Les dégâts de terrains dans le Lot par les grands gibiers constituent un réel problème pour les agriculteurs, source de perte économique. Des mesures pour tenter de régler ce problème dont l'allongement des périodes de chasse des sangliers viennent d'être annoncées le 14 février 2024.

"Il y a dix ans de ça, les sangliers ne retournaient pas les prairies. Depuis 7- 8 ans, c'est de pire en pire", constatent Jean-Luc et Corinne Maurel, éleveurs bovins, dans le Lot, installés à Lherm. Au total, plus de 9 hectares de prairie ont été détruits par les sangliers.

Le 14 février 2024, la préfète du Lot, Claire Raulin a annoncé plusieurs mesures pour tenter d'endiguer les conséquences liées aux dégâts causés par les grands gibiers.

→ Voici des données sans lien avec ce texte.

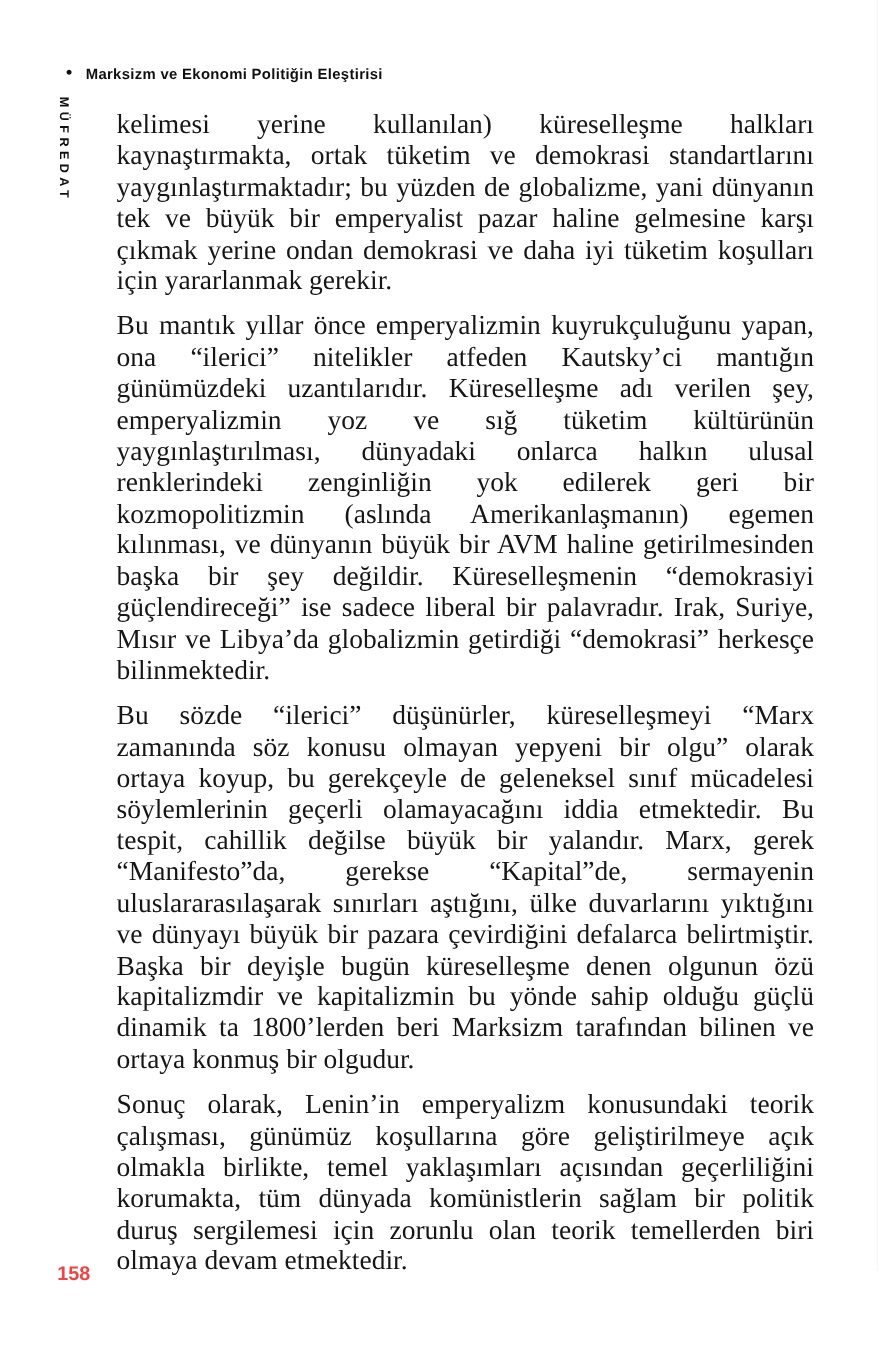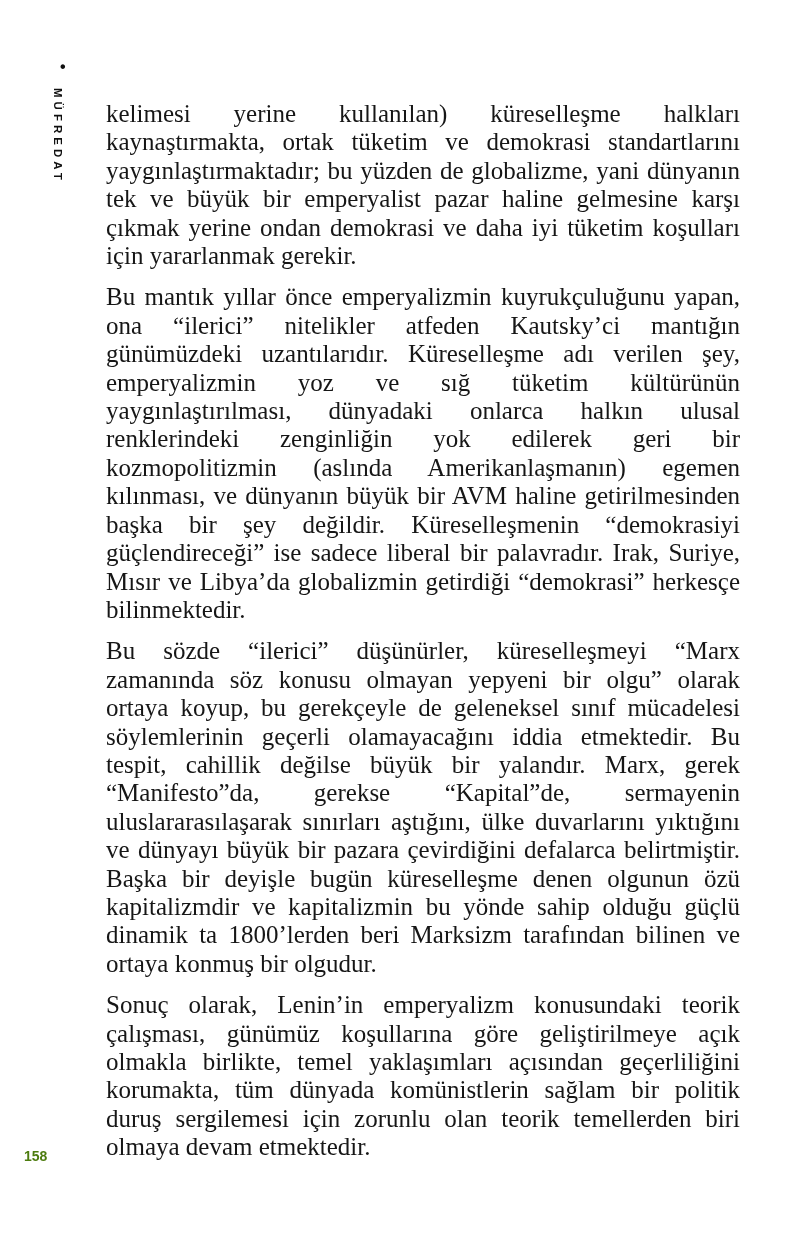"Marksizm ve Ekonomi Politiğin Eleştirisi" span { html: none -> <span>Marksizm ve Ekonomi Politiğin Eleştirisi</span> }
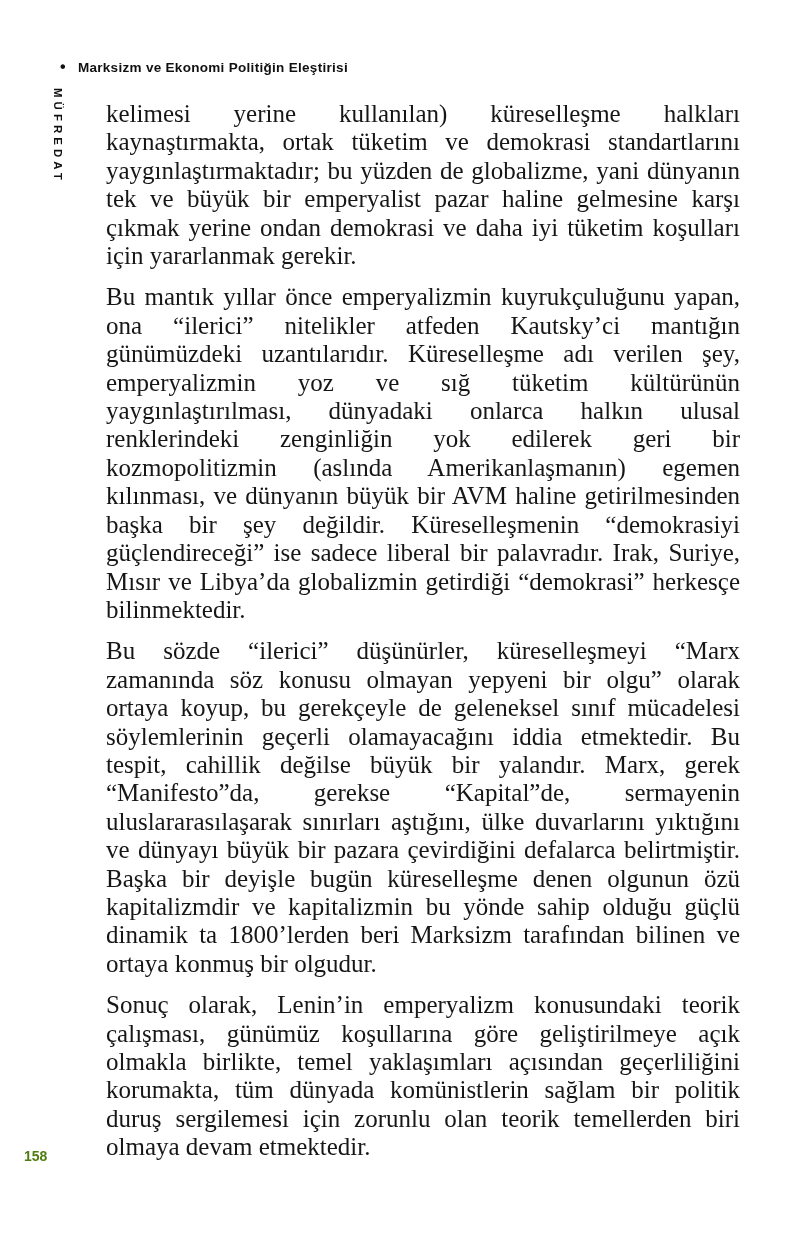"158" .page-number { color: #4d7c0f -> #ef4444; font-size: 14px -> 18px; left: 24px -> 52px }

Parmi elles, l'allongement de la période de chasse en battue traditionnelle ou encore le développement du piégeage. Car ces destructions mettent en péril ces parcelles qui servent de nourriture aux vaches des éleveurs et ont un impact sur leur trésorerie. "Il y aura une perte de quantité et de qualité, relate Corinne Maurel. Sur l'ensemble de nos prairies, ce sont facilement 60-70 balles de foin perdues, ça représente facilement un camion de forage qu'il faudra financer pour compenser cette perte économique."

Les mesures annoncées par la préfecture sont bien accueillies par la FDSEA du Lot, qui s'inquiète de la situation des agriculteurs.

"Dans certains endroits, si ça continue les agriculteurs seront chassés par les sangliers, il n'y aura plus d'agriculture possible. Et d'un autre côté, les chasseurs qui nous indemnisent les dégâts, ne seront plus en capacité financière de nous indemniser."

Thierry Noireau, président de la commission des dégâts des gibiers à la FDSEA 46

800 000 euros en 2023


Car les indemnités pour ces dégâts de gibier sont devenues trop importantes pour la Fédération des chasseurs. Jusqu'à 800 000 euros rien que l'an dernier. "C'est du jamais-vu ! s'exclame Michel Bouscary, président de la Fédération de chasse du Lot. Ça veut dire que derrière ça impacte sévèrement notre budget. Tout l'argent versé aux agriculteurs provient uniquement des chasseurs, on ne pourra plus payer."

Les chasseurs et les syndicats agricoles travaillent actuellement pour une refonte du système d'indemnisation. Un nouveau modèle devrait entrer en vigueur dans deux ans.